Sparse Linear Discriminant Analysis Method for Genetic Pathways

Abstract

An increasing challenge in analysis of genomic data is how to interpret and gain biological insight of profiles of thousands of genes. There is an increasing interest in analysis of genomic data by incorporating prior biological knowledge using gene sets and genomic pathways, which consist of groups of biologically similar genes. Such approaches allow one to study the joint effects of a group of genes. Existing methods include over-representation analysis, gene set enrichment analysis, principal component analysis, global test, and kernel machine. However, these pathway analysis methods do not provide a selection of important genes in the pathway and the analysis can be dominated by the noises of noninformative genes.
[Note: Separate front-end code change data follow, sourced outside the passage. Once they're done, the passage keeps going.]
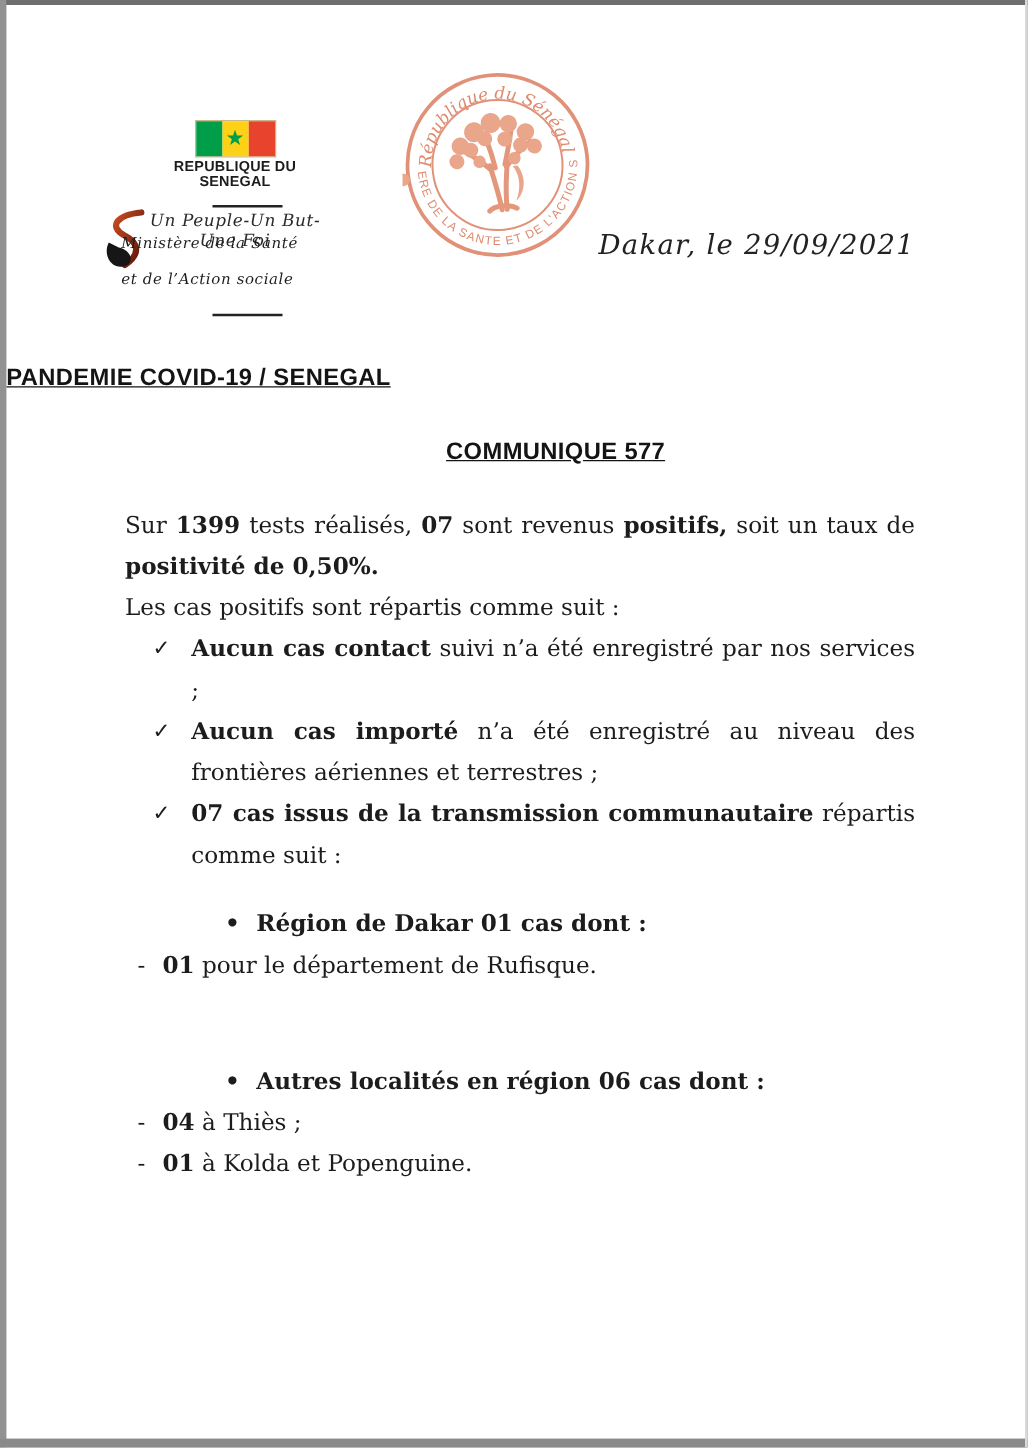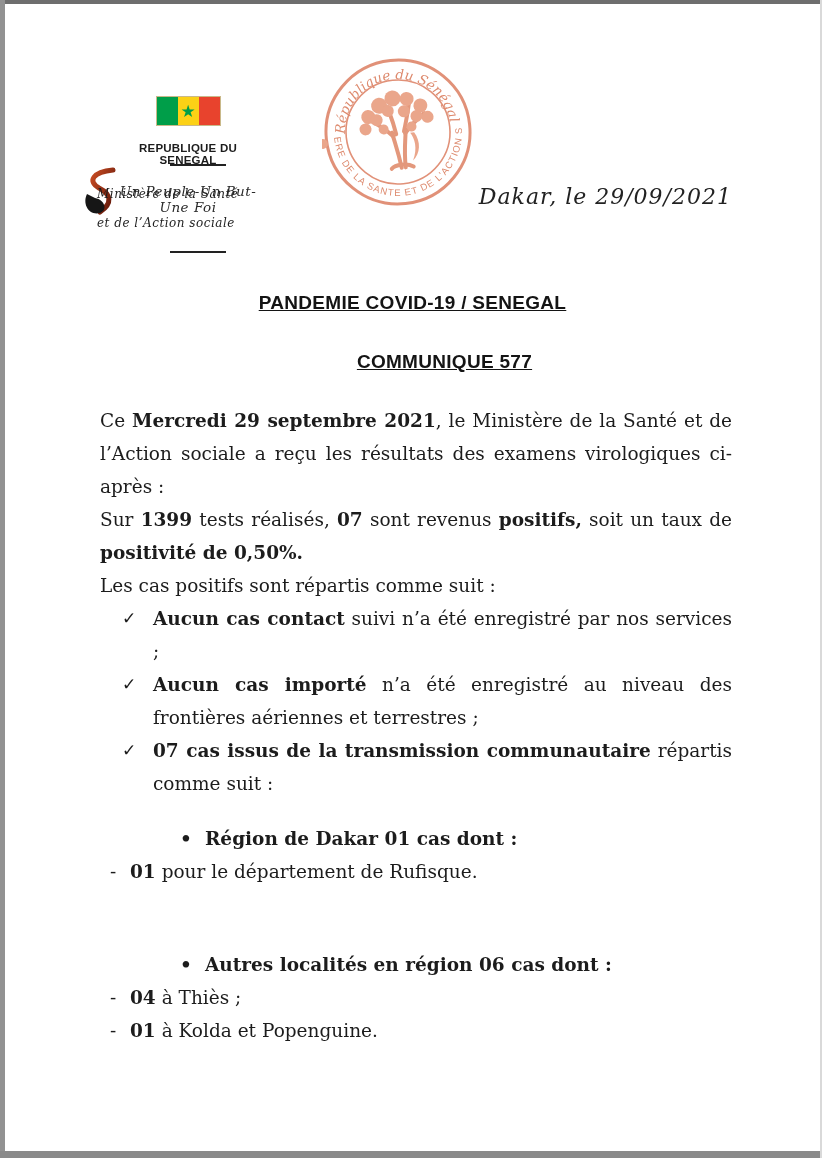"REPUBLIQUE DU SENEGAL" .republic { margin-top: 16px -> 2px }
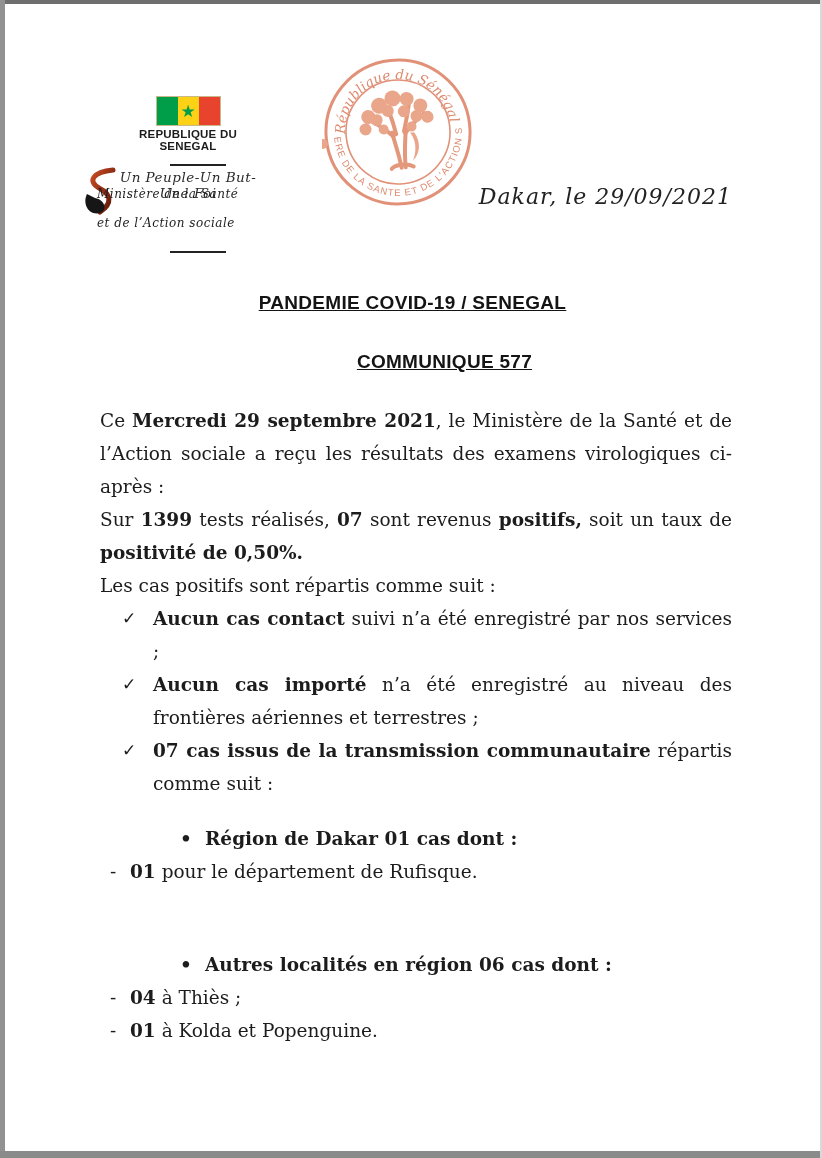"PANDEMIE COVID-19 / SENEGAL" .title-main { text-align: center -> none }
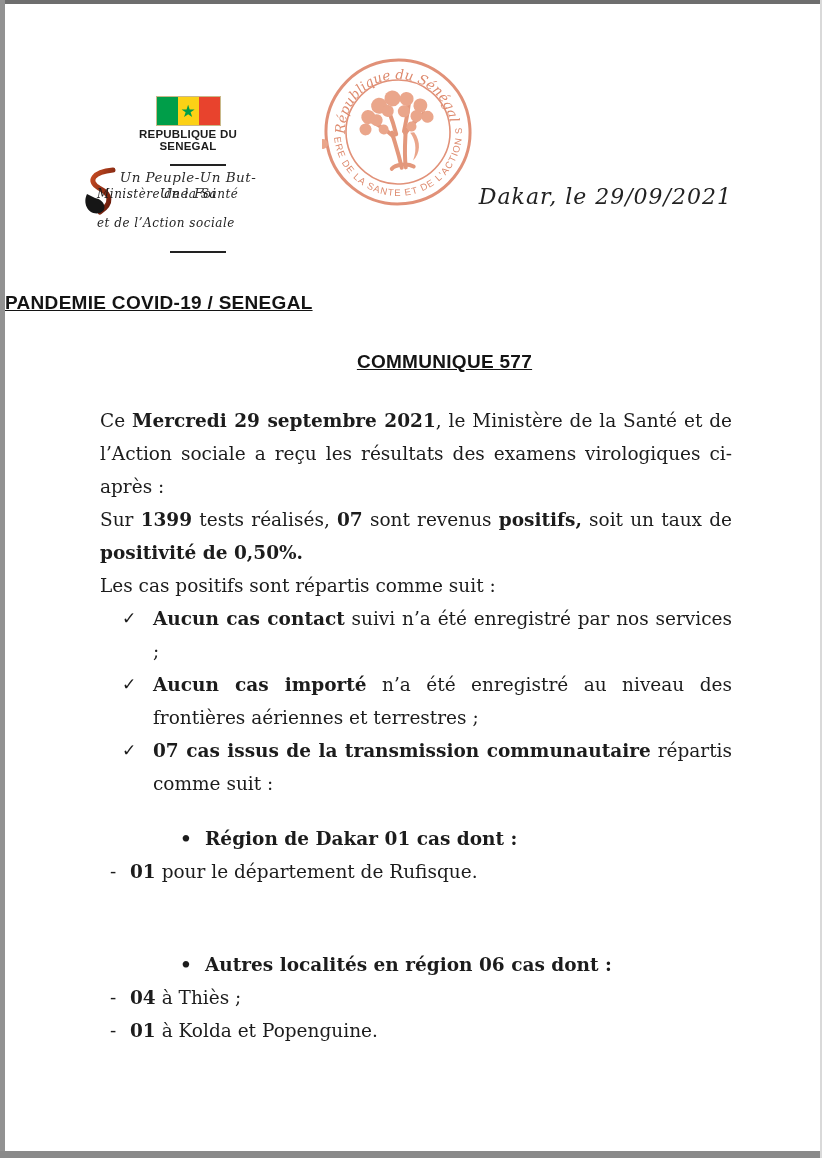"Ce Mercredi 29 septembre 2021," p { html: <p><span>Ce </span><span>Mercredi 29 septembre 2021</span><span>, le Ministère de la Santé et de l’Action sociale a reçu les résultats des examens virologiques ci-après :</span></p> -> none }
We propose sparse linear discriminant analysis (SLDA) for genetic pathway data, which allow us to study the joint effects of genes within a pathway while selecting important genes that drive the differences. We provide an efficient path algorithm to obtain the solution. We illustrate these methods by application to a type II diabetes data set and a metal fuse exposure data set.

Related Paper:

Wu, M. C., Zhang, L., Wang, Z., Christiani D. C. and Lin, X. (2009), "Sparse linear discriminant analysis for simultaneous testing for the significance of a gene set/pathway and gene selection", Bioinformatics, 25(9), pp. 1145-1151.